Love Data Science and Deep Learning but get confused by all the maths and formulas and just want a simple explanation and set of examples?

Me too. So let’s correct that now, shall we?

The goal of this article is to try and make a simple explainable example of building PyTorch Deep Learning models to give an example of Regression, Classification (Binary and Multi-Class), and Multi-Label Classification.

I found there were dozens if not hundreds of examples of each but none I found that gave examples of each in a similar way and often descended into big math formulas, so I flitted and swapped between different styles and approaches and as such confused myself time after time and so wanted something simple I could re-use. I also wanted to do them as bare-bones as possible, using the lovely widely available libraries and modules, with as little bespoke ‘my interpretation’ as possible.

As such, I did not want to get bogged down in EDA, Feature Engineering, and all that stuff that is hugely important (I would say more so than the model), and wanted to keep this as simple and ‘just a framework for models’ as possible.

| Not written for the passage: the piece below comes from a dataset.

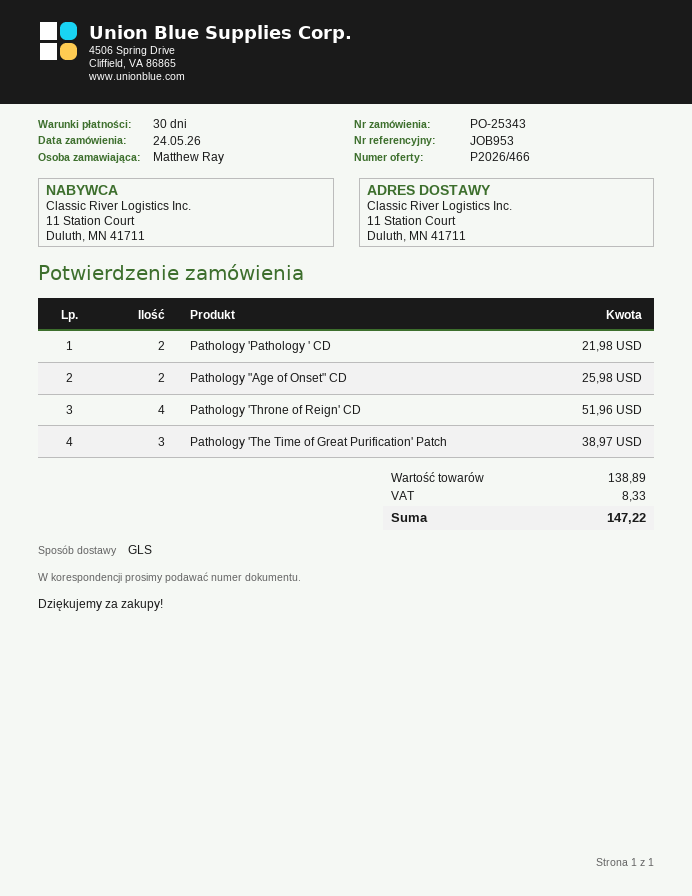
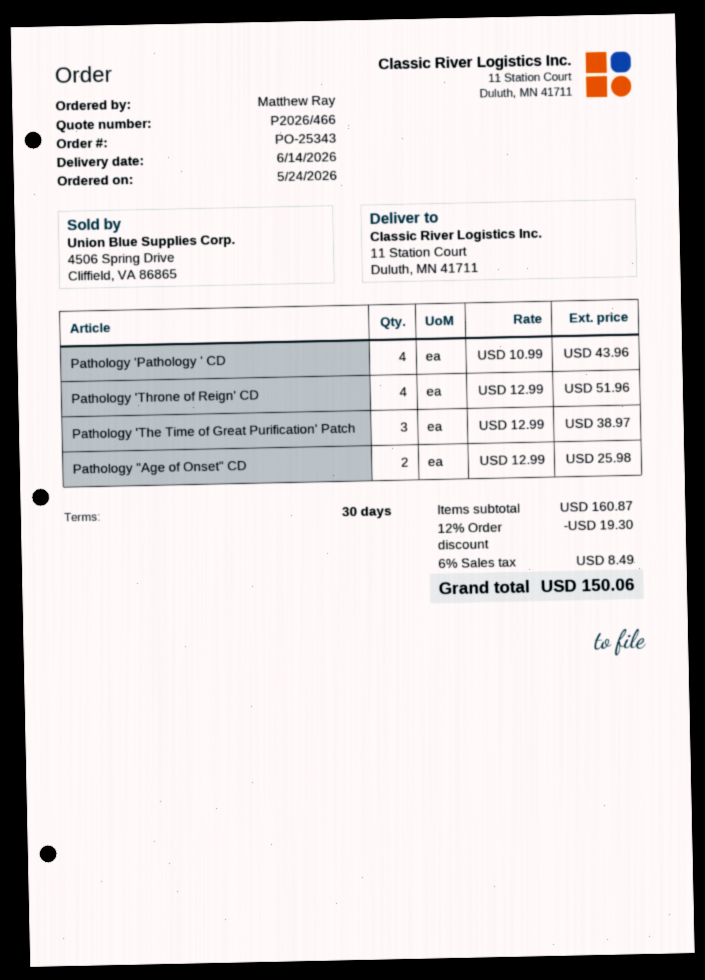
Pathology 'Pathology ' CD: 2 for 21.98 -> 4 for 43.96
subtotal: 138.89 -> 160.87
discount: none -> 12% = 19.30
tax: 8.33 -> 8.49
total: 147.22 -> 150.06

With that in mind, we will be using the wonderful make_regression, make_classification, and make_multilabel_classification from sklearn.datasets, therefore mimicking the state your data will be in once you have done all your EDA and Feature Engineering ready for your first baseline model, meaning we will not be doing any Label Encoding, addressing Imbalance, etc.

I also wanted to stay away from maths completely. I will explain why we are doing what we are doing without symbols and formulas and algorithms. This is not to just give you some code to cut/paste, but rather to show you some of the error’s I faced along the way, resulting in (I hope) a useful set of functions and information.

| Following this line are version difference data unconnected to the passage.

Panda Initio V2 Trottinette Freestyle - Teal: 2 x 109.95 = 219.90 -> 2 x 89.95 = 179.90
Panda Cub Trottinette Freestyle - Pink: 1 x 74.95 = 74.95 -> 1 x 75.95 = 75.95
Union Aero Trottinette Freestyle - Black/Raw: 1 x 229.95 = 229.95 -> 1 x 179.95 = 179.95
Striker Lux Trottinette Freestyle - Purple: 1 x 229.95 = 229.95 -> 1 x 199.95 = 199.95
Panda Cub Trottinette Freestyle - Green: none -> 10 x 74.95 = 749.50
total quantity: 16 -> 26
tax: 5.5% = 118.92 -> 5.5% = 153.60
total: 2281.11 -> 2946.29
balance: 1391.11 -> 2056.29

I wrote this to try and help me to have a starter notebook I can use for a wide array of purposes, and in doing so I hope it helps others, so here we go.

Prepare the Notebook

First, load the relevant modules. Basically just learn , torch, NumPy, and matplotlib.

from sklearn import metrics
from sklearn.model_selection import train_test_split
from sklearn.datasets import make_regression, make_classification, make_multilabel_classification
from sklearn.preprocessing import LabelEncoder, StandardScaler, MinMaxScaler
import torch
from torch.utils.data import Dataset, DataLoader
import torch.optim as torch_optim
import torch.nn as nn
import torch.nn.functional as F
import numpy as np
import matplotlib.pyplot as plt

Create Reusable Pytorch components

OK, the next section is the functions we will use repeatedly throughout the article. I will outline what they do but any specifics on the loss functions and accuracy functions will be explained in detail as we progress.

Use PyTorch Datasets

As part of this, we will get familiar with, and use throughout, PyTorch Datasets. Why? Well, they offer a great way to put an iterator around our data and allow all the goodness like batching data cleanly etc, so why not use them.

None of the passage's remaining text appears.